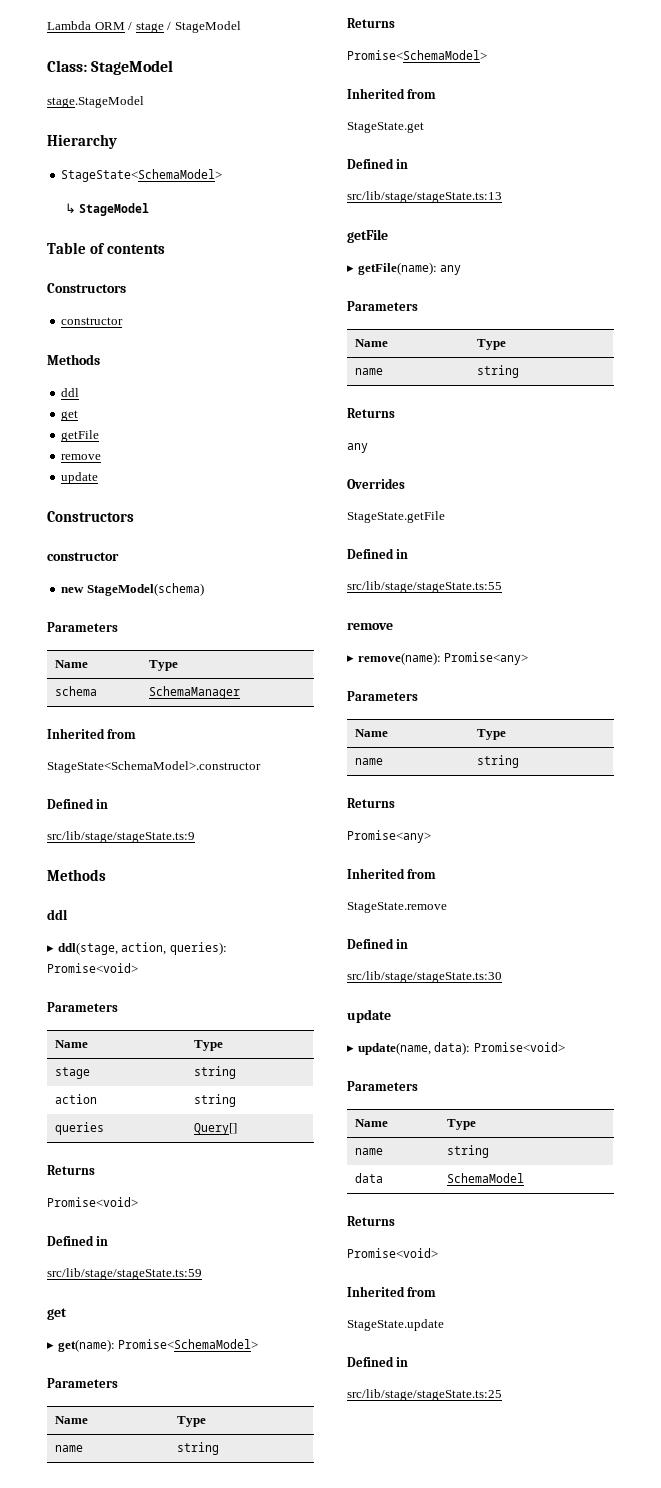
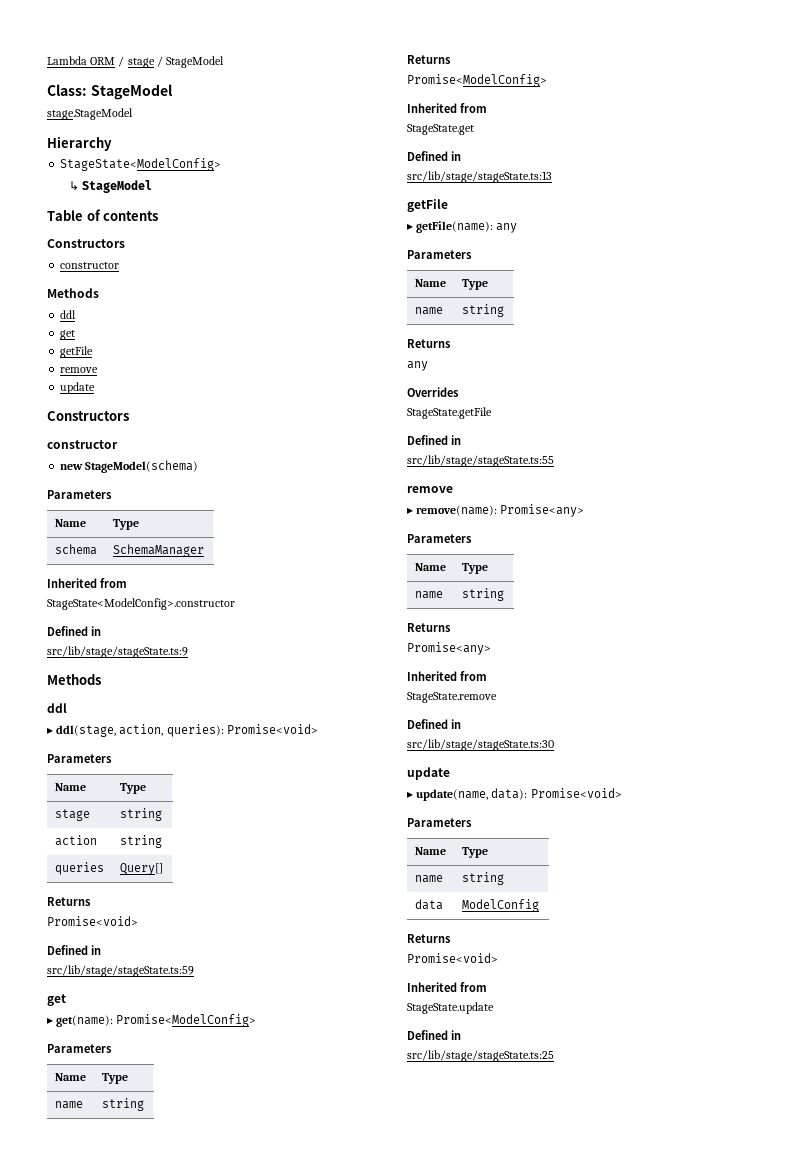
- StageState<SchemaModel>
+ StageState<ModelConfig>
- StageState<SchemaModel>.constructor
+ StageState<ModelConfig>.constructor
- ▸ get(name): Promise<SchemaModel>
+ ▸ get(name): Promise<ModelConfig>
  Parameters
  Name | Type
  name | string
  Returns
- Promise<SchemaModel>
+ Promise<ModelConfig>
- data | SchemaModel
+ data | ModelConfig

■ **BRIEF**
A line belongs in the answer if it contains the word "StageState"; copy every such line from the data above.

■ **RESPONSE TO THE EXERCISE**
- StageState<SchemaModel>
+ StageState<ModelConfig>
- StageState<SchemaModel>.constructor
+ StageState<ModelConfig>.constructor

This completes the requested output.